◆ WHAT TO PRODUCE
Look through the lines below; wherever the word "padding" appears, copy that line.
Segment Start: MATERIALS PROVIDED
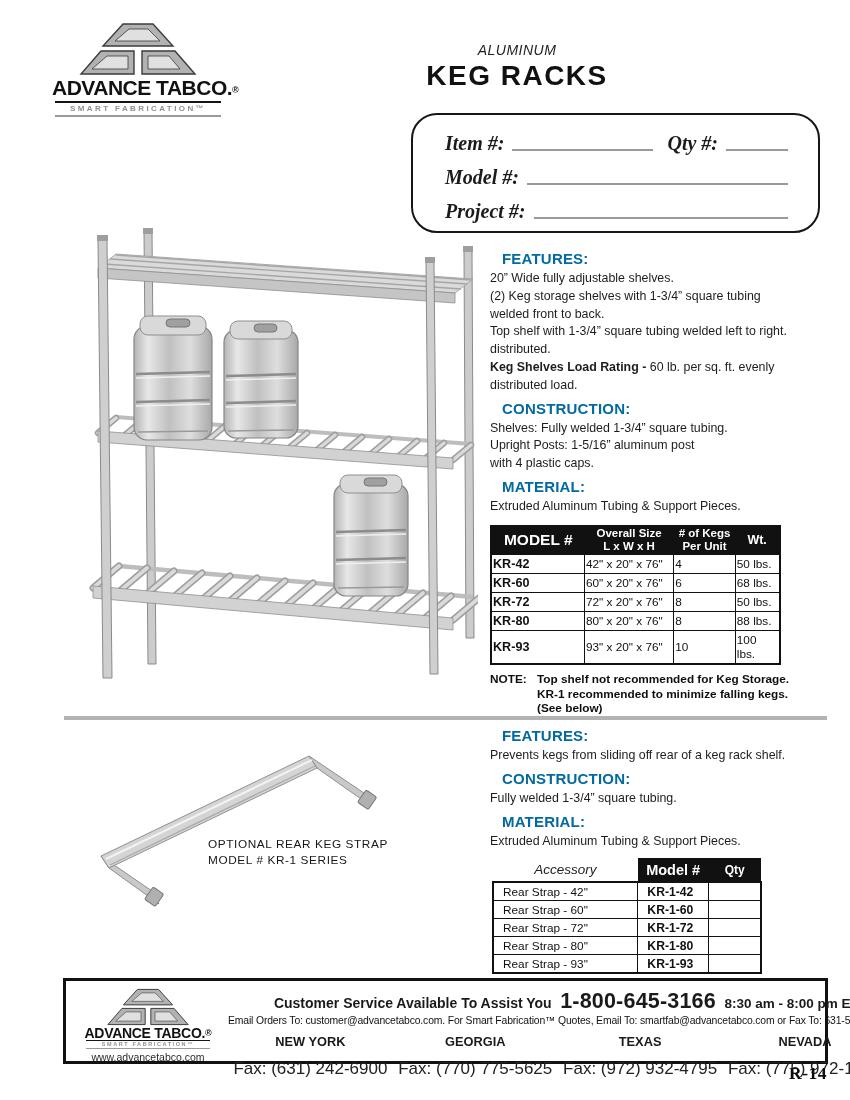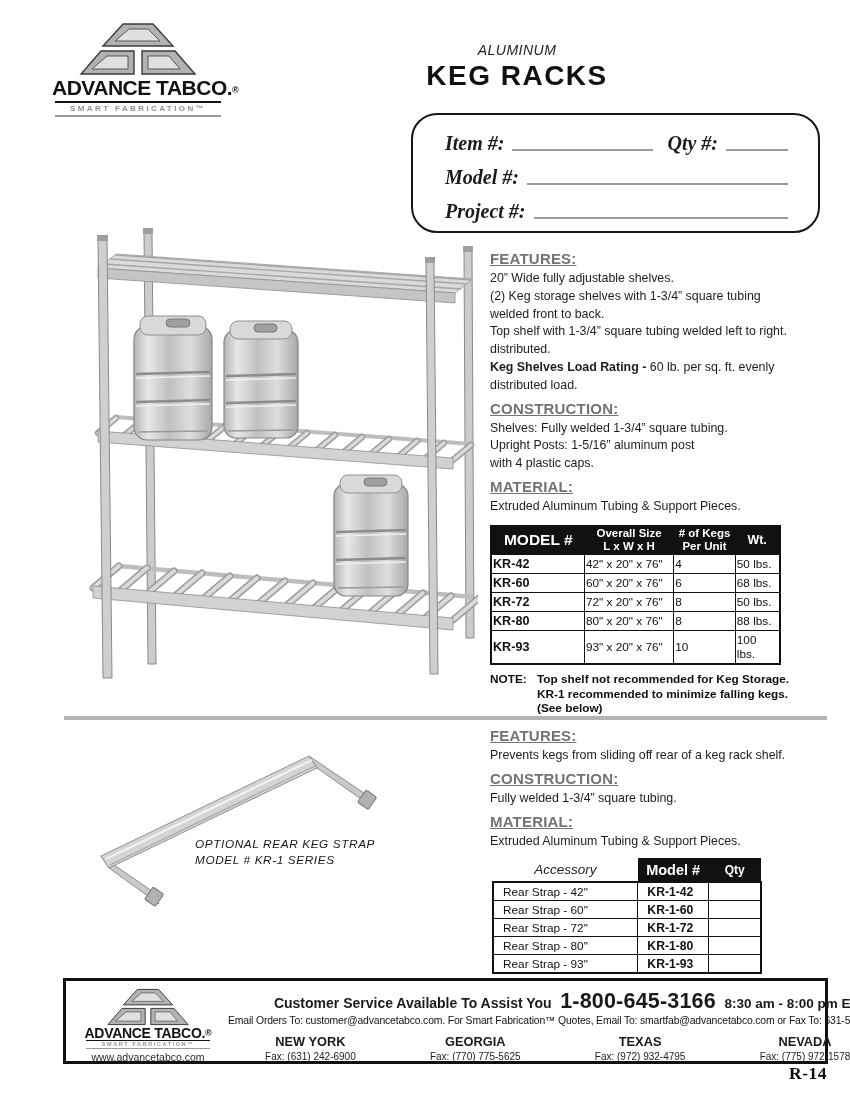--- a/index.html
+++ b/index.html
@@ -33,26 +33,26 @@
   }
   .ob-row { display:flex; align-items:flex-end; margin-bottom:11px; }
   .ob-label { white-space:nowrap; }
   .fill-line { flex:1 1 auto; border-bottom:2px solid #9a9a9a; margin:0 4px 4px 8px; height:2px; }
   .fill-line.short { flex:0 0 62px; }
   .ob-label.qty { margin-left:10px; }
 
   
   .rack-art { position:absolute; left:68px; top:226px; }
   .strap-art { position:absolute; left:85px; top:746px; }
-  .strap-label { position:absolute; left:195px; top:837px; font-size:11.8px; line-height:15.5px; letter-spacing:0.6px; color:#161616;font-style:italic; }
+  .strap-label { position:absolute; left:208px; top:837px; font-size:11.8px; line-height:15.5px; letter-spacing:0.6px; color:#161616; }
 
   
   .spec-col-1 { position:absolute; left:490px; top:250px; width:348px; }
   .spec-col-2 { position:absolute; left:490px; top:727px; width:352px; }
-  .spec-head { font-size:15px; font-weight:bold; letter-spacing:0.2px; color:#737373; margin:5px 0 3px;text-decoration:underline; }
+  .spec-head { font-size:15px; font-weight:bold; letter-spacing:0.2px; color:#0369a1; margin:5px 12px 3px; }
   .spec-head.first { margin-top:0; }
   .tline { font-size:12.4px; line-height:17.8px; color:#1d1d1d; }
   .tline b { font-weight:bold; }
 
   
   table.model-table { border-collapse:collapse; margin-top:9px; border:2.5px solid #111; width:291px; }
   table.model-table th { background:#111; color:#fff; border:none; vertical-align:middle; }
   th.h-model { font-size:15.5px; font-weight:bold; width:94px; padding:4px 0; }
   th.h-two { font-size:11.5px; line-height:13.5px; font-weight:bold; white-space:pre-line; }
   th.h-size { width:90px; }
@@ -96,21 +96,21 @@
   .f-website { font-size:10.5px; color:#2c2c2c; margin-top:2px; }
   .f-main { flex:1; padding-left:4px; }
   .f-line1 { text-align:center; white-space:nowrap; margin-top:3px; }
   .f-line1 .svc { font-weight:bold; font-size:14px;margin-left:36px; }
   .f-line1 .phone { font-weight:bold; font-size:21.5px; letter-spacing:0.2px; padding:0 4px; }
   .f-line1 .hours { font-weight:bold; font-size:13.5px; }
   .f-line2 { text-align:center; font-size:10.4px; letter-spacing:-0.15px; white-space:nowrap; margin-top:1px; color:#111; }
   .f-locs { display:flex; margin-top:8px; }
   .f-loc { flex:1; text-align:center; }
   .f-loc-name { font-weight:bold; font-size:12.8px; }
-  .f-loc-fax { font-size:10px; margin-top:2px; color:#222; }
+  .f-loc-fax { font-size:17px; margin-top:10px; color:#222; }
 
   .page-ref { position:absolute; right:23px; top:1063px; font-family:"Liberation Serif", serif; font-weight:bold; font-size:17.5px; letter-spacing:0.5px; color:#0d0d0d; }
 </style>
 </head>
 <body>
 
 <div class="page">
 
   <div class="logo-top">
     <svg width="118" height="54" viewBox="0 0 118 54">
Segment End: MATERIALS PROVIDED
◆ RESULT
   th.h-model { font-size:15.5px; font-weight:bold; width:94px; padding:4px 0; }
   .f-main { flex:1; padding-left:4px; }
   .f-line1 .phone { font-weight:bold; font-size:21.5px; letter-spacing:0.2px; padding:0 4px; }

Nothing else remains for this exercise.